Britain’s gas and electricity retailers will have to be much more transparent about how they buy wholesale supplies on behalf of their customers if they are to defuse the political storm that has erupted over energy bills and restore trust among bill-payers.
In a thoughtful editorial published on Monday, the Financial Times, which has fiercely criticised demands by the opposition Labour Party for a temporary price freeze, made a strong call for perestroika (reconstruction) in the energy market (“Reform trading rules and re-evaluate green subsidies” Oct 27).
But what the energy markets needs first is more glasnost (openness). Before the market can be sensibly reformed its cost structure and profitability need to be properly understood.
Remarkably no one seems to know how much the country’s six dominant energy retailers are paying for the power and gas they buy on behalf of customers, and whether they are securing a good deal.
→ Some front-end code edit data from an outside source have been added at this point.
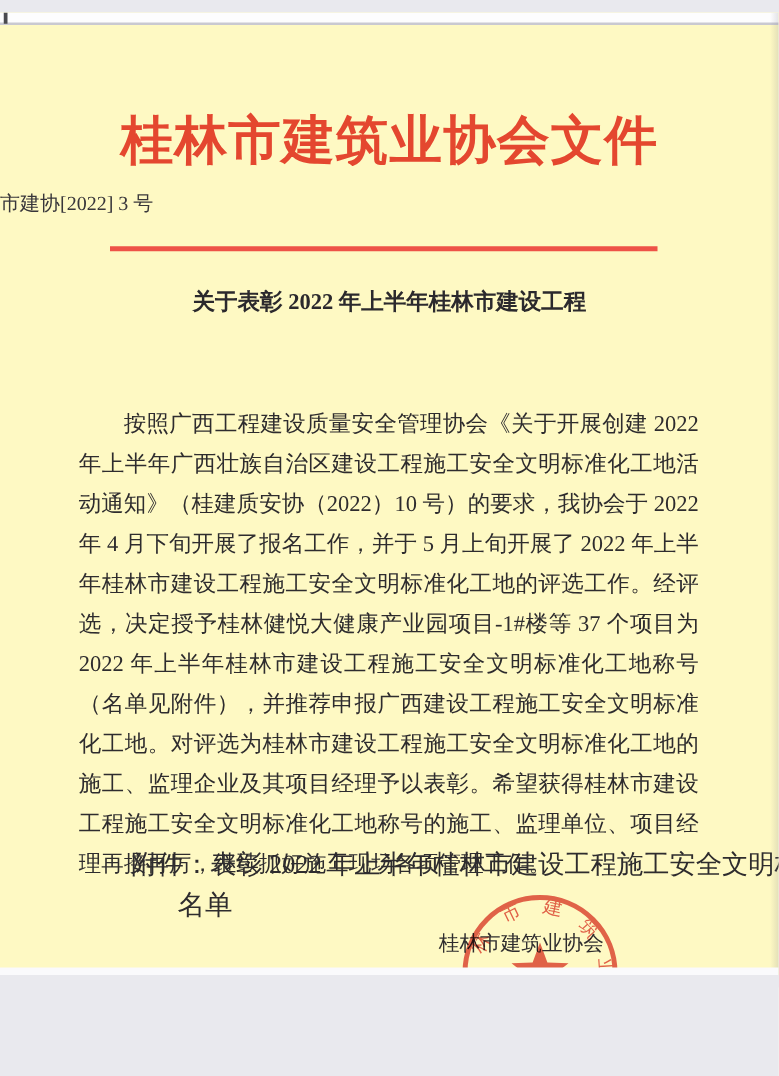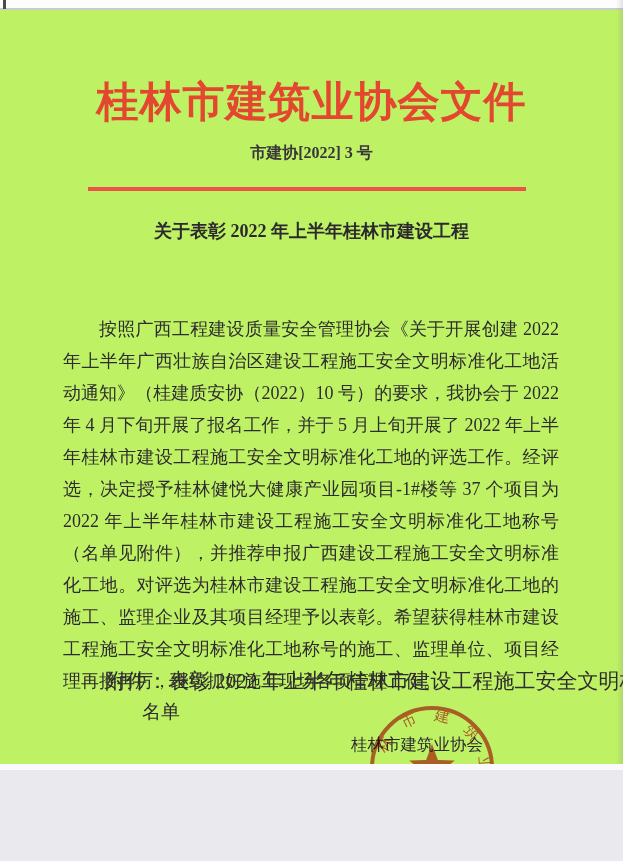--- a/index.html
+++ b/index.html
@@ -6,8 +6,8 @@
   .page {
     position:relative;
     width:623px; height:770px;
-    margin:0 auto;
-    background:#bef264;
+    margin:10px auto;
+    background:#fef9c3;
     overflow:hidden;
     font-family:"Liberation Serif","DejaVu Serif",serif;
     color:#2e2c2e;

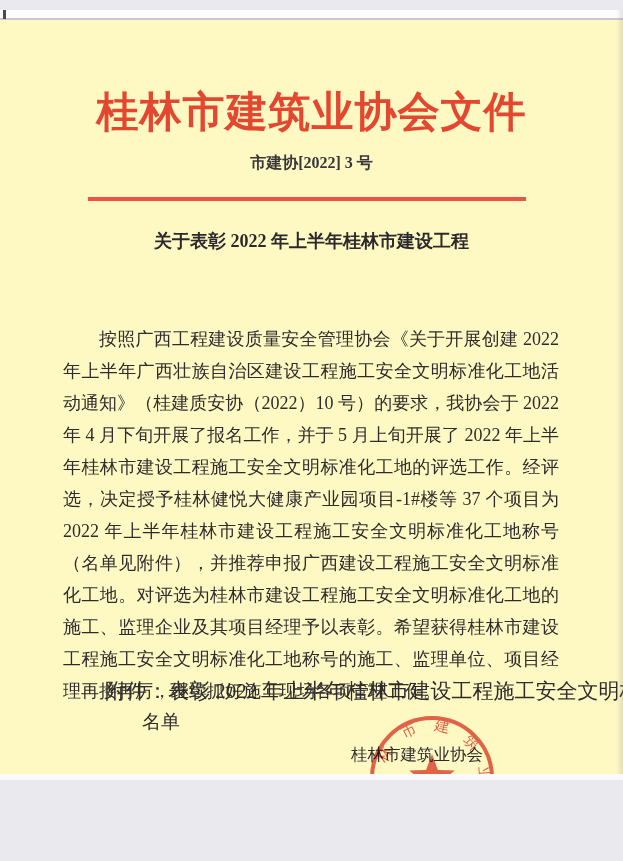--- a/index.html
+++ b/index.html
@@ -34,7 +34,7 @@
   }
   .doc-number {
     position:absolute; top:143px; left:0; width:100%;
-    text-align:center; font-size:16px; font-weight:bold; color:#38363a;
+    text-align:left; font-size:16px; font-weight:normal; color:#38363a;
   }
   .rule {
     position:absolute; top:187px; left:88px; width:438px; height:4px;

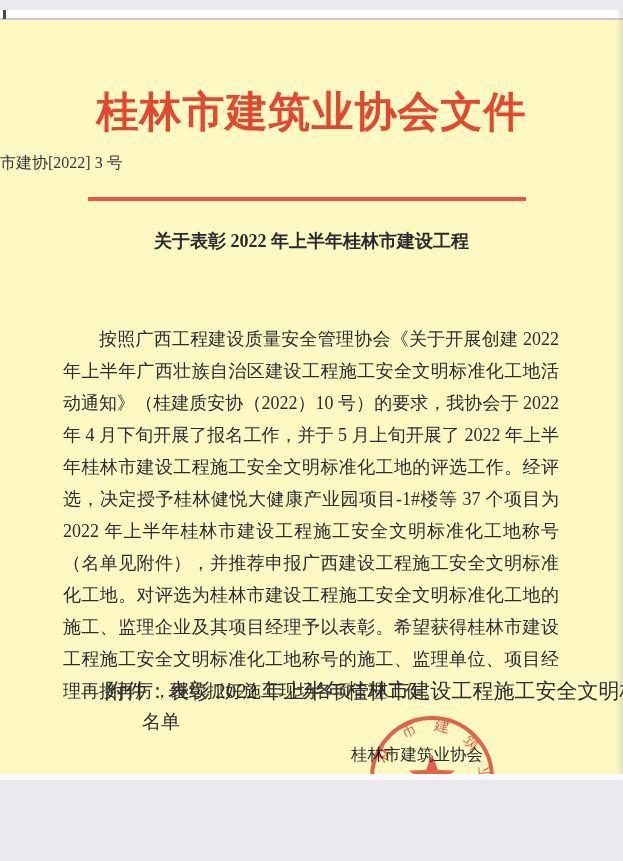--- a/index.html
+++ b/index.html
@@ -58,7 +58,7 @@
     font-size:21px; text-indent:2em; white-space:nowrap;
   }
   .attach-line2 {
-    position:absolute; top:699px; left:142px; font-size:19px;
+    position:absolute; top:699px; left:142px; font-size:22px;
   }
   .signature {
     position:absolute; top:734px; left:348px; width:138px;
In the debate over whether wholesale energy costs, environmental obligations, or profiteering are pushing bills to record levels, even the regulator, Ofgem, and industry experts are unable to state what price the retailers are paying for the power and gas they buy on wholesale markets, and whether it is reasonable.
Ofgem claims rising wholesale costs account for only a tiny fraction of the recent round of increases, based on a model about how the retailers lock in supplies and prices in the forward market. The companies dispute the regulator’s calculations. “The Ofgem methodology is at best an approximation,” according to Centrica.
Ofgem and the six major energy retailers agree the profit margin on their supply business is around 5 percent, and that this is defensible, though it is higher than many supermarkets achieve.
But the retailers are all power or gas producers, and buy much of the electricity and gas that they supply from their own production and trading arms, or from one other, via bilateral deals.
No one seems to know the details of those deals, whether they are reasonable, and what profit margins the major energy retailers are making in their connected generation and production businesses.